Here is the thing about a novel where character think that way (you know, that racial superiority is a thing and that it makes sense): It is a brilliant way of demonstrating the fallacy of that precise way of thinking. It is easy to see the wrongs when a story is set during the time of slavery in the Untied States, but the injustices can be less obvious when set afterwards.

In Dread Nation author Justina Ireland gives readers a time when slavery was gone, but the dichotomy of how whites and blacks (and 'Natives') is nearly as profound. Without technical slavery there as a backdrop, we are able to see (and hear) more of how the characters think, how they justify the inequality (and wow is a lot of it not only horrible, but also out there - which is worse because it wasn't out there to them).

That's not to say, though, that Dread Nation is only about the societal structure of Jane's America and full of sociopolitical lessons on race and equality. (There's also bits about gender, as well.) It is a fresh and unique sort of historical fiction, zombie book. Much as the 'why' was bad, the idea of the combat schools was pretty awesome.  I like that these people were so sure that they were 'superior' that their plan involved training the 'inferior' people in combat. Yeah.

I really loved how thoroughly different, yet still very similar and recognizable this alternate America was to what happened.
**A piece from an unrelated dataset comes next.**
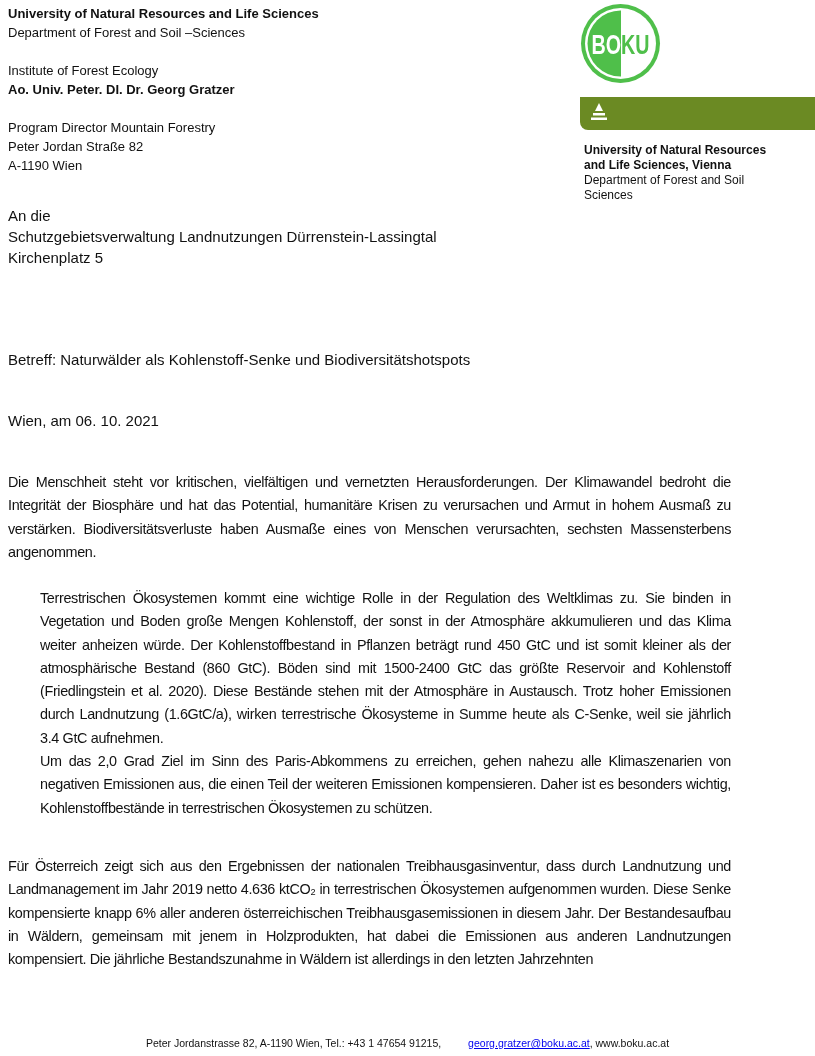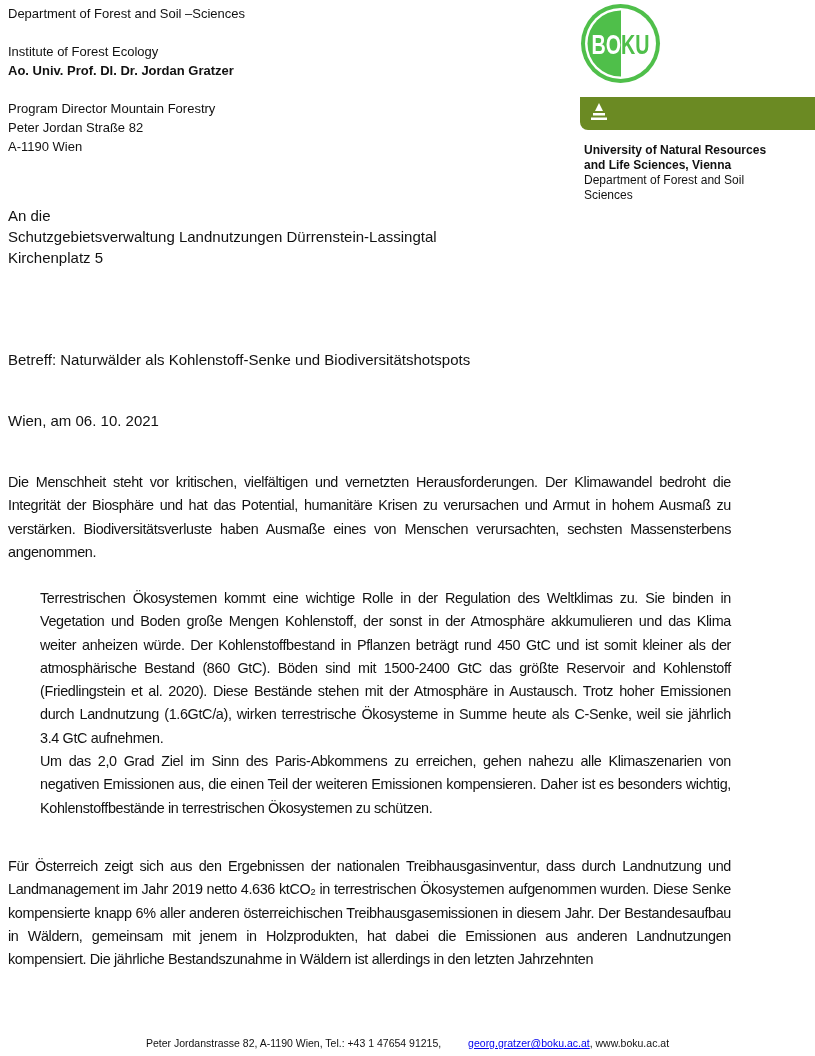"University of Natural Resources and" span.line { html: none -> <span>University of Natural Resources and Life Sciences</span> }
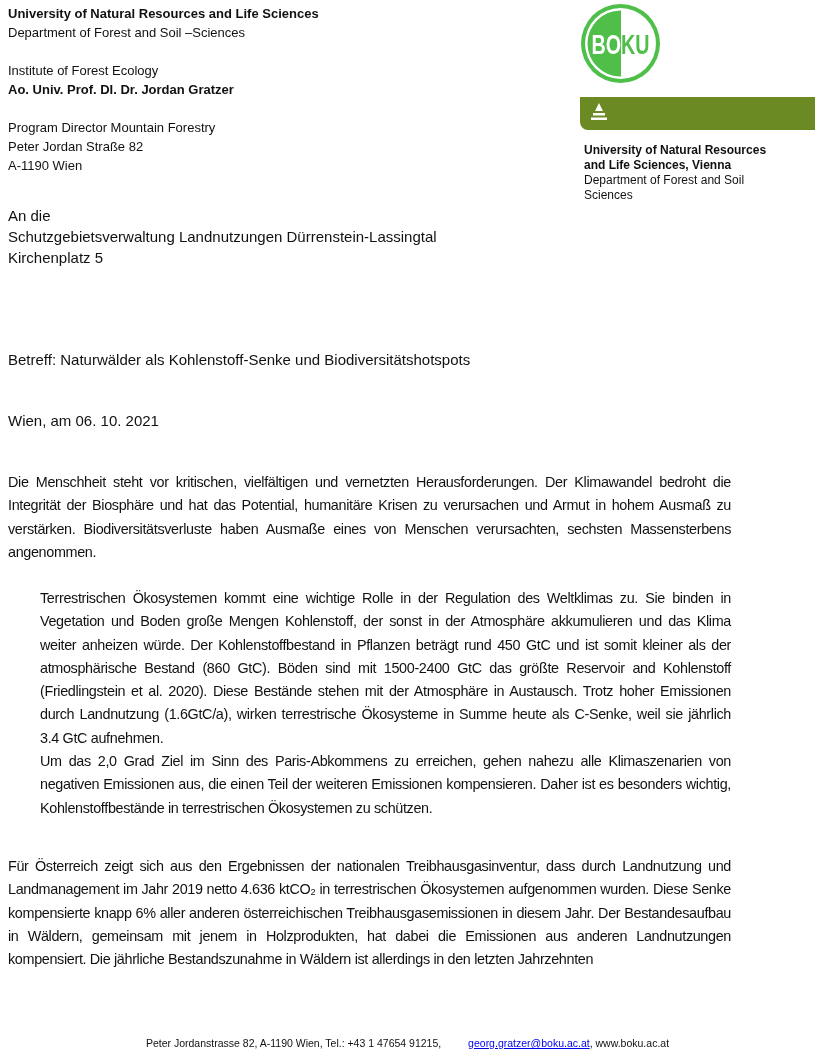"Ao. Univ. Prof. DI. Dr." span.line { text: Prof. DI. Dr. Jordan -> Peter. DI. Dr. Georg }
The characters are very well written. There are some that you really, really want to get shot or bitten or something, and others that you want to help defend (whether or not they need it). I appreciated how the relationships developed during the book and how we learned more about the characters and their history.

Knowing what I do now of how and where things are in Jane's time and of her past, and being truly invested in the characters, their stories, and their relationships, I very much want to read Book 2 and find out what happens. And how close - or how very far - things may get to real history.